Copy out the line containing "shipping: 7.90 -> 0.00" and each line after it, through the last one in the material, exactly as written.

Top of Information given

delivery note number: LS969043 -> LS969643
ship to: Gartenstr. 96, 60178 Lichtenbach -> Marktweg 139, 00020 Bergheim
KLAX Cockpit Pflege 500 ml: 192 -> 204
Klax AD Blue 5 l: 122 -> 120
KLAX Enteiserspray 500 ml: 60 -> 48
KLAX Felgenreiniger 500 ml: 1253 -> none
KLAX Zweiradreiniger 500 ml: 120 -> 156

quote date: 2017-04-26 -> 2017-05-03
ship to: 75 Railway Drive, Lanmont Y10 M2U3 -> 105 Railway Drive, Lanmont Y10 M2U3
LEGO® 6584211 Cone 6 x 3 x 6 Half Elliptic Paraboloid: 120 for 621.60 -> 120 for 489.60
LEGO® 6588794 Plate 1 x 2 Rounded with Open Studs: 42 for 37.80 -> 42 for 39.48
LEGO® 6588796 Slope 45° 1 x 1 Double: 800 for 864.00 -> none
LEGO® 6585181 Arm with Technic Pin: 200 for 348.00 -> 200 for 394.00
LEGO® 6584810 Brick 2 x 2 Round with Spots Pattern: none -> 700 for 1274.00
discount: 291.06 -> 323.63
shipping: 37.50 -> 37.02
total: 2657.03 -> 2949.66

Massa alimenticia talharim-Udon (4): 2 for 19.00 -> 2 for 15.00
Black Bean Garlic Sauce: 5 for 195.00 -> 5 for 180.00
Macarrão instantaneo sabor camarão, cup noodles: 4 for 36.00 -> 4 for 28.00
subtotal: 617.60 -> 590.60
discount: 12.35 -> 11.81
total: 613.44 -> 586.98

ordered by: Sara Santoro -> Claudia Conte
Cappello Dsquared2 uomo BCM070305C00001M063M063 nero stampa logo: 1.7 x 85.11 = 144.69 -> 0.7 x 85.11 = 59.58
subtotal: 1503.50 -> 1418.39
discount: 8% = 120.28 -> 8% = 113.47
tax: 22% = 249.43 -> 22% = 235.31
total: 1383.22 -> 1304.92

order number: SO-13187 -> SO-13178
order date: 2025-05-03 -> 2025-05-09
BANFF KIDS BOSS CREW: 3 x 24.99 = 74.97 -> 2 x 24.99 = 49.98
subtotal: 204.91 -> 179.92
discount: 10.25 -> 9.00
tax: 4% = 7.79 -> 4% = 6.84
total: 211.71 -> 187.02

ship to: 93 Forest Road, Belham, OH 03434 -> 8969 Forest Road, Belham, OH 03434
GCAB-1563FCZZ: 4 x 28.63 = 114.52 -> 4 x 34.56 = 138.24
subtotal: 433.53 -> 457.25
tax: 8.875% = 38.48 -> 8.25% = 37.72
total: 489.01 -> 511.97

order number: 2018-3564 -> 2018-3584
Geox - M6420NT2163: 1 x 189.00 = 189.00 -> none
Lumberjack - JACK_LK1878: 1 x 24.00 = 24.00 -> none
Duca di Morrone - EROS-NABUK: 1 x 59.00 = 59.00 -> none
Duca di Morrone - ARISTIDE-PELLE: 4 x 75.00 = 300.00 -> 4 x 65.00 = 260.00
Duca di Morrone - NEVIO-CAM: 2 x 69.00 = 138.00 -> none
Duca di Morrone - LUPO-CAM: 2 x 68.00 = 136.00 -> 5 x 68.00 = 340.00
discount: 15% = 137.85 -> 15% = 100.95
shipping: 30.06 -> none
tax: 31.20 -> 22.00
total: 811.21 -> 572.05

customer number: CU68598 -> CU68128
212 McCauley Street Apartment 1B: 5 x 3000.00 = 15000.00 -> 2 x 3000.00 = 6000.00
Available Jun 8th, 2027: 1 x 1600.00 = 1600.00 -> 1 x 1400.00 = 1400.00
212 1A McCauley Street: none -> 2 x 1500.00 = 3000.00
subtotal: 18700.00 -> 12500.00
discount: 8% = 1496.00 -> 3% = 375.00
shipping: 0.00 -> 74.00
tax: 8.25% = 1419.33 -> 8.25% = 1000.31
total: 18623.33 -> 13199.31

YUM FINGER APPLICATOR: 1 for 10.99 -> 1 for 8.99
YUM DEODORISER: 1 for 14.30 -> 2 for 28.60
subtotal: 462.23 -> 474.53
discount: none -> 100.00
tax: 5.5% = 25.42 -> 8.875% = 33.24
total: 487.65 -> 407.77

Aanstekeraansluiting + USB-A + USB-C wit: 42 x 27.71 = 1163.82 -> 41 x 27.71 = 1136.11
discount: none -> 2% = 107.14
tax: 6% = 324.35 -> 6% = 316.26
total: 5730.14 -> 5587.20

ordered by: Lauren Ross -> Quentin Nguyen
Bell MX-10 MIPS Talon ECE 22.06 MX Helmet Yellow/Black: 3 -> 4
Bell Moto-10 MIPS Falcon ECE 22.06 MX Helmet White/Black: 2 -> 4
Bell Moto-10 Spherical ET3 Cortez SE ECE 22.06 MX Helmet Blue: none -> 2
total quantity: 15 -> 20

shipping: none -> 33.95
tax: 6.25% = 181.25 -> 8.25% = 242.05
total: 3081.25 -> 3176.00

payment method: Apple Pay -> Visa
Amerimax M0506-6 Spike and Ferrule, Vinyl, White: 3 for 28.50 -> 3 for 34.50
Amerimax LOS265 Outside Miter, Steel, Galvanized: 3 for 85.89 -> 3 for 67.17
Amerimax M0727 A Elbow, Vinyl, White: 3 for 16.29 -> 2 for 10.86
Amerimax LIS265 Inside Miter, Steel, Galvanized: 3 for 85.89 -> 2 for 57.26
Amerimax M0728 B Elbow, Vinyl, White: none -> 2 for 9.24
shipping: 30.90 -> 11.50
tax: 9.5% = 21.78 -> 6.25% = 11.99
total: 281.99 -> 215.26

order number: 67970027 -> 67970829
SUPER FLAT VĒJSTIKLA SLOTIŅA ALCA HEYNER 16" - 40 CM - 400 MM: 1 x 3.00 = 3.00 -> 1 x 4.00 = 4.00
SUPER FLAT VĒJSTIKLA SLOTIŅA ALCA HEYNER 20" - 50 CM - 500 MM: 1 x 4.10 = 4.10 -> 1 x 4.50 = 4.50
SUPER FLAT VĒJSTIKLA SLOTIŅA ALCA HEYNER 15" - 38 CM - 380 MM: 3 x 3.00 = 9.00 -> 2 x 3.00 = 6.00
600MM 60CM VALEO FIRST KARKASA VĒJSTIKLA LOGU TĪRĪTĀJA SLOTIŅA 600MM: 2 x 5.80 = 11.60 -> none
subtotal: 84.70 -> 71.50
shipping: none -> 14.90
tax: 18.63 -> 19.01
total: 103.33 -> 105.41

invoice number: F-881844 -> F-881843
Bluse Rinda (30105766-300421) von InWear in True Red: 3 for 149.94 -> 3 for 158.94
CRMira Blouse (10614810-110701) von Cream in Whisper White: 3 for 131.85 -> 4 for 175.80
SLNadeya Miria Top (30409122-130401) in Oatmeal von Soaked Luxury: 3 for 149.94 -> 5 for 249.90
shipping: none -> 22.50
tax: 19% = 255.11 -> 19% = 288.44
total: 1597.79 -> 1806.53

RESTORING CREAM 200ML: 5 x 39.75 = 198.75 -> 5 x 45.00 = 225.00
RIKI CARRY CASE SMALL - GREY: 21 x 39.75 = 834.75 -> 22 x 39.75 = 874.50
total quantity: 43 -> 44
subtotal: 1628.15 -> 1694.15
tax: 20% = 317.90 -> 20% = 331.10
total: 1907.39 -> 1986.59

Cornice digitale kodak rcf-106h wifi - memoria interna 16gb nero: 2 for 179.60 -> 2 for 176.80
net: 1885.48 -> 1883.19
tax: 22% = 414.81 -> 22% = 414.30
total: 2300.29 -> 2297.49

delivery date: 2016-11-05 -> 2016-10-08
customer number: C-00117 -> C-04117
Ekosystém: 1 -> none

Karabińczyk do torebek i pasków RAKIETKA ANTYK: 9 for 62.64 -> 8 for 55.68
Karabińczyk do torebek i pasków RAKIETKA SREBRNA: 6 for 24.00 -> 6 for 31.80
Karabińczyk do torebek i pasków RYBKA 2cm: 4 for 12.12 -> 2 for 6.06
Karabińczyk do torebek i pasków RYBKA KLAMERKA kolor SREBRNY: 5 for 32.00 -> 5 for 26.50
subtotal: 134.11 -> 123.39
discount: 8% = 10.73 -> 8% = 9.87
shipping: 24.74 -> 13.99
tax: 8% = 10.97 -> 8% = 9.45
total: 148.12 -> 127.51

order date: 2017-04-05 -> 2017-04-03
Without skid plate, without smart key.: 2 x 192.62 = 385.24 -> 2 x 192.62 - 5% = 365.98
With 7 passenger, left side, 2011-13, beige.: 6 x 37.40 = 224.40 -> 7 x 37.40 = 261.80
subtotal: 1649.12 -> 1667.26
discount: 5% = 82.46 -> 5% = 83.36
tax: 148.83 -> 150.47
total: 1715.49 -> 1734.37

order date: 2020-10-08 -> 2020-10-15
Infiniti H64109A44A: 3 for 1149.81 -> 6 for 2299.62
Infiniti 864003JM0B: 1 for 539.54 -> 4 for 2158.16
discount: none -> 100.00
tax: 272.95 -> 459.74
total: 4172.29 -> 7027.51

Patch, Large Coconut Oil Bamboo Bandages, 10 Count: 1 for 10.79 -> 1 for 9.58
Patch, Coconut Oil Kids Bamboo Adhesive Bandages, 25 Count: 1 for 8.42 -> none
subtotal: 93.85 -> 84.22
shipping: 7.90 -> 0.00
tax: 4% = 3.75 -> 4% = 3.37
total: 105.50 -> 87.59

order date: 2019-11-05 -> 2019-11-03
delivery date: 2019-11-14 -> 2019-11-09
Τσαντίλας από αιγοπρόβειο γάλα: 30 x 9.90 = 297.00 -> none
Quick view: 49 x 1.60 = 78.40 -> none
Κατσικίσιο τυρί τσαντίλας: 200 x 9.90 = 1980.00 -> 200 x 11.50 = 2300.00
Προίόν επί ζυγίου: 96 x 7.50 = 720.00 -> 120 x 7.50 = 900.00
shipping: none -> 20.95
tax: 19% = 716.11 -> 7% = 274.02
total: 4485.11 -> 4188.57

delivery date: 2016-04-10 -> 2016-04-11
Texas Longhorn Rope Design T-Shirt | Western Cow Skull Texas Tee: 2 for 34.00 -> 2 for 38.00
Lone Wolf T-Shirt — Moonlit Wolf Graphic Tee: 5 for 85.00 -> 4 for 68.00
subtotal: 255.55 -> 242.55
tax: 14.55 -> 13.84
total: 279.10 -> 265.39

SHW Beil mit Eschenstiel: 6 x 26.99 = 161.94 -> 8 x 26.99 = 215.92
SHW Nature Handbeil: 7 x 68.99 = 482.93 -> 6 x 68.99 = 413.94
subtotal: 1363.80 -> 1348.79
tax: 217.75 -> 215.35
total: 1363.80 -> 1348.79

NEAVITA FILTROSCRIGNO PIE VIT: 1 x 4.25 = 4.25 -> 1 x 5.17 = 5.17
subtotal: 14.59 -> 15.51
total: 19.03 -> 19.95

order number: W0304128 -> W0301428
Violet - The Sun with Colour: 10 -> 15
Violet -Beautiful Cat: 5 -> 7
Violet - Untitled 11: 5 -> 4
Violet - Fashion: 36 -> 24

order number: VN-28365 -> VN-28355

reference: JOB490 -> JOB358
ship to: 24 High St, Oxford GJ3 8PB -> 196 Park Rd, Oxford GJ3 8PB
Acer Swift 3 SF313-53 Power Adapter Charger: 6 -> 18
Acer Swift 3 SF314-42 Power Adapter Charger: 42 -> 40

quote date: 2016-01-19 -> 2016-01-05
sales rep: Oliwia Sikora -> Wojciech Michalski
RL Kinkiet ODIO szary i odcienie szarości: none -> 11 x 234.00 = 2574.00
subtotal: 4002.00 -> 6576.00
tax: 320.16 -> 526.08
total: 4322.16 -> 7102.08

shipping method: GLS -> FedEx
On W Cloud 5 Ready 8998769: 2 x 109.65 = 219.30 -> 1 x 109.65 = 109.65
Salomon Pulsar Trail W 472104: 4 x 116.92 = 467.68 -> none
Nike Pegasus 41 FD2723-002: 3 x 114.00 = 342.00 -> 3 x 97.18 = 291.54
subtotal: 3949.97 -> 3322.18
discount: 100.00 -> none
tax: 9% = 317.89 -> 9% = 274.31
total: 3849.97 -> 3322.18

Bottom of Information given

Result below -
shipping: 7.90 -> 0.00
tax: 4% = 3.75 -> 4% = 3.37
total: 105.50 -> 87.59

order date: 2019-11-05 -> 2019-11-03
delivery date: 2019-11-14 -> 2019-11-09
Τσαντίλας από αιγοπρόβειο γάλα: 30 x 9.90 = 297.00 -> none
Quick view: 49 x 1.60 = 78.40 -> none
Κατσικίσιο τυρί τσαντίλας: 200 x 9.90 = 1980.00 -> 200 x 11.50 = 2300.00
Προίόν επί ζυγίου: 96 x 7.50 = 720.00 -> 120 x 7.50 = 900.00
shipping: none -> 20.95
tax: 19% = 716.11 -> 7% = 274.02
total: 4485.11 -> 4188.57

delivery date: 2016-04-10 -> 2016-04-11
Texas Longhorn Rope Design T-Shirt | Western Cow Skull Texas Tee: 2 for 34.00 -> 2 for 38.00
Lone Wolf T-Shirt — Moonlit Wolf Graphic Tee: 5 for 85.00 -> 4 for 68.00
subtotal: 255.55 -> 242.55
tax: 14.55 -> 13.84
total: 279.10 -> 265.39

SHW Beil mit Eschenstiel: 6 x 26.99 = 161.94 -> 8 x 26.99 = 215.92
SHW Nature Handbeil: 7 x 68.99 = 482.93 -> 6 x 68.99 = 413.94
subtotal: 1363.80 -> 1348.79
tax: 217.75 -> 215.35
total: 1363.80 -> 1348.79

NEAVITA FILTROSCRIGNO PIE VIT: 1 x 4.25 = 4.25 -> 1 x 5.17 = 5.17
subtotal: 14.59 -> 15.51
total: 19.03 -> 19.95

order number: W0304128 -> W0301428
Violet - The Sun with Colour: 10 -> 15
Violet -Beautiful Cat: 5 -> 7
Violet - Untitled 11: 5 -> 4
Violet - Fashion: 36 -> 24

order number: VN-28365 -> VN-28355

reference: JOB490 -> JOB358
ship to: 24 High St, Oxford GJ3 8PB -> 196 Park Rd, Oxford GJ3 8PB
Acer Swift 3 SF313-53 Power Adapter Charger: 6 -> 18
Acer Swift 3 SF314-42 Power Adapter Charger: 42 -> 40

quote date: 2016-01-19 -> 2016-01-05
sales rep: Oliwia Sikora -> Wojciech Michalski
RL Kinkiet ODIO szary i odcienie szarości: none -> 11 x 234.00 = 2574.00
subtotal: 4002.00 -> 6576.00
tax: 320.16 -> 526.08
total: 4322.16 -> 7102.08

shipping method: GLS -> FedEx
On W Cloud 5 Ready 8998769: 2 x 109.65 = 219.30 -> 1 x 109.65 = 109.65
Salomon Pulsar Trail W 472104: 4 x 116.92 = 467.68 -> none
Nike Pegasus 41 FD2723-002: 3 x 114.00 = 342.00 -> 3 x 97.18 = 291.54
subtotal: 3949.97 -> 3322.18
discount: 100.00 -> none
tax: 9% = 317.89 -> 9% = 274.31
total: 3849.97 -> 3322.18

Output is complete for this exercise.